Records supplied:
- - - -
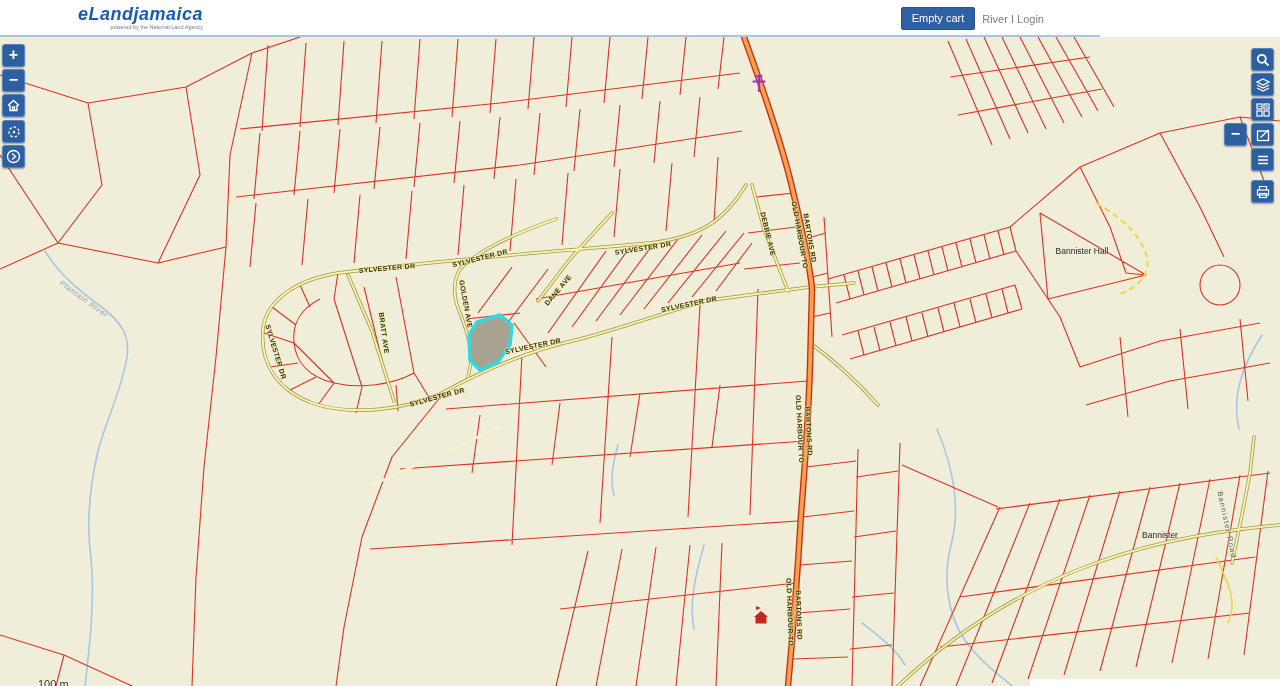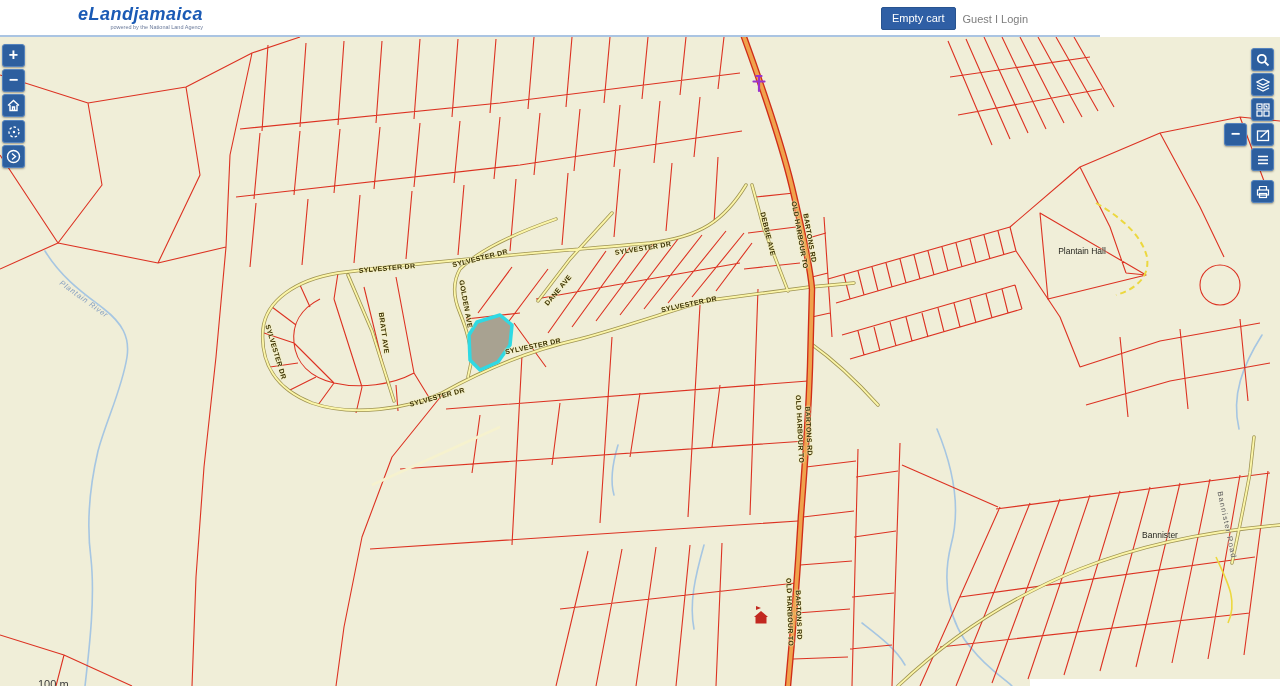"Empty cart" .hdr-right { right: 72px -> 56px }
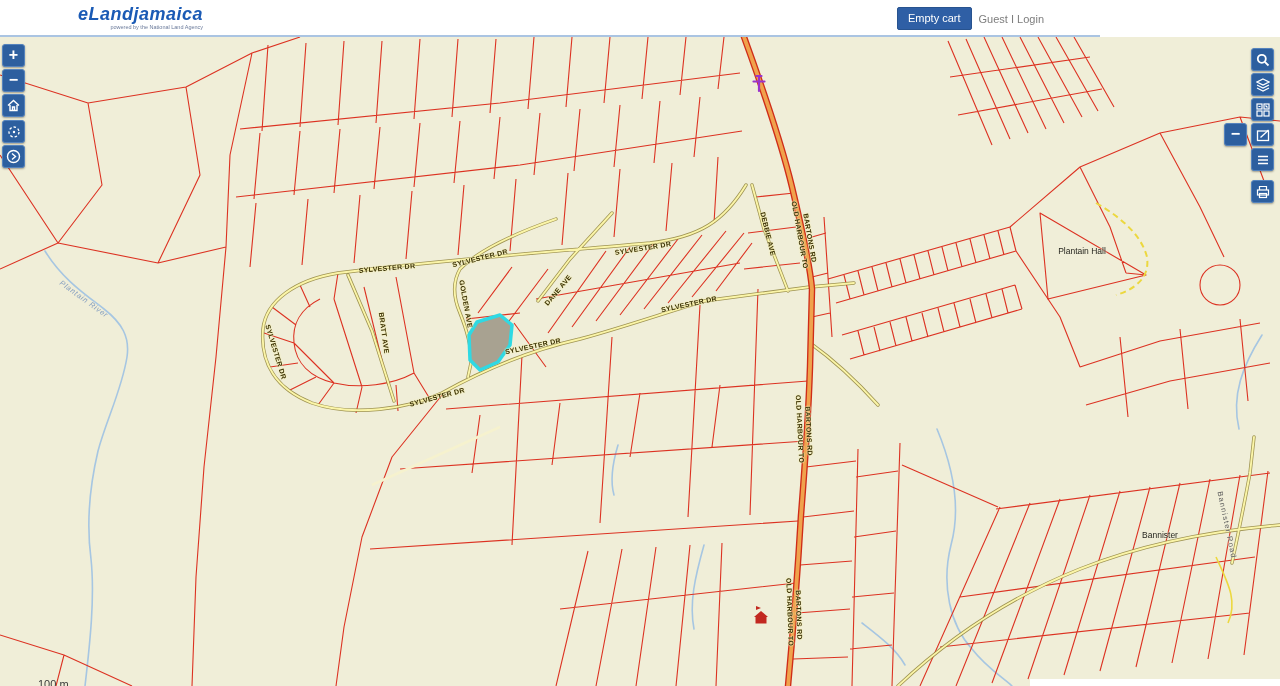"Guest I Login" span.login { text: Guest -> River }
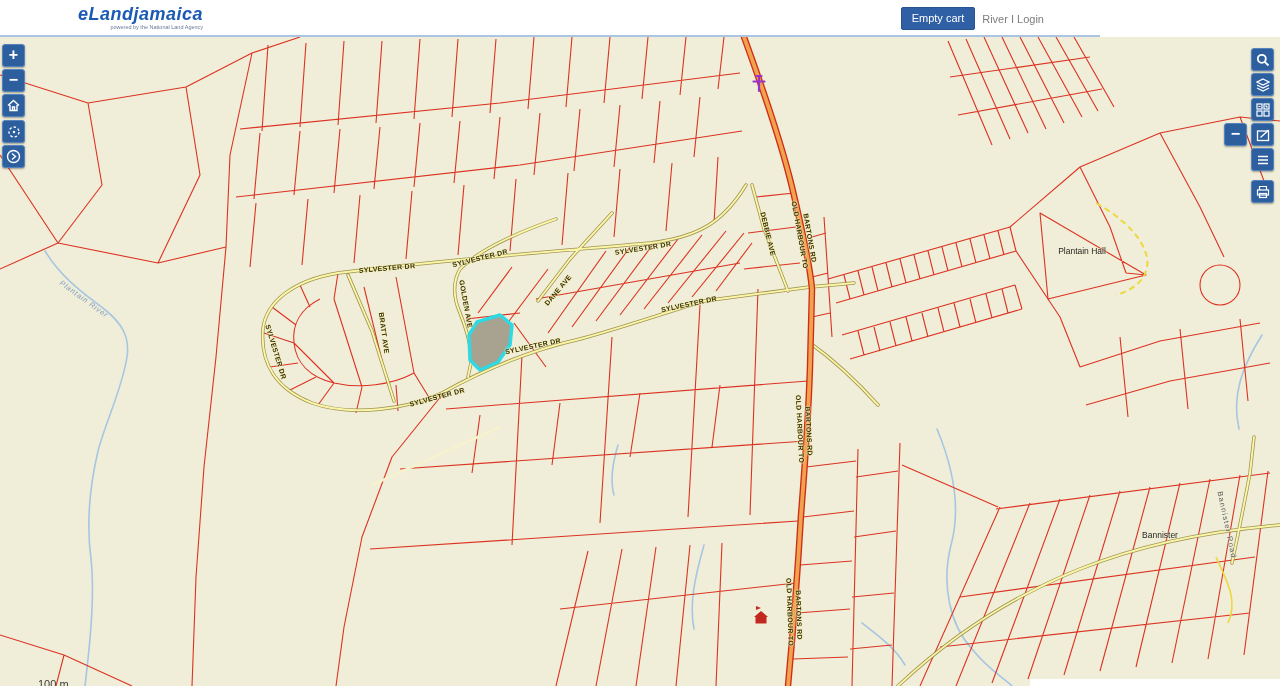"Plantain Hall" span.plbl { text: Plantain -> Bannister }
- - - -
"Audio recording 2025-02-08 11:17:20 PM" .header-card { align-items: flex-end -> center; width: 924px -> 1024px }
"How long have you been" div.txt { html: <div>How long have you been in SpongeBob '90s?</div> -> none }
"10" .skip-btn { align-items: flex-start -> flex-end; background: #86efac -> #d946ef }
- - - -
Reproduce word for word, with pictures dropped, only the part of the material above that opens with the line containing "right: 72px ->" and closes with the line containing "text: Plantain ->".

Result of this exercise:
"Empty cart" .hdr-right { right: 72px -> 56px }
"Guest I Login" span.login { text: Guest -> River }
"Plantain Hall" span.plbl { text: Plantain -> Bannister }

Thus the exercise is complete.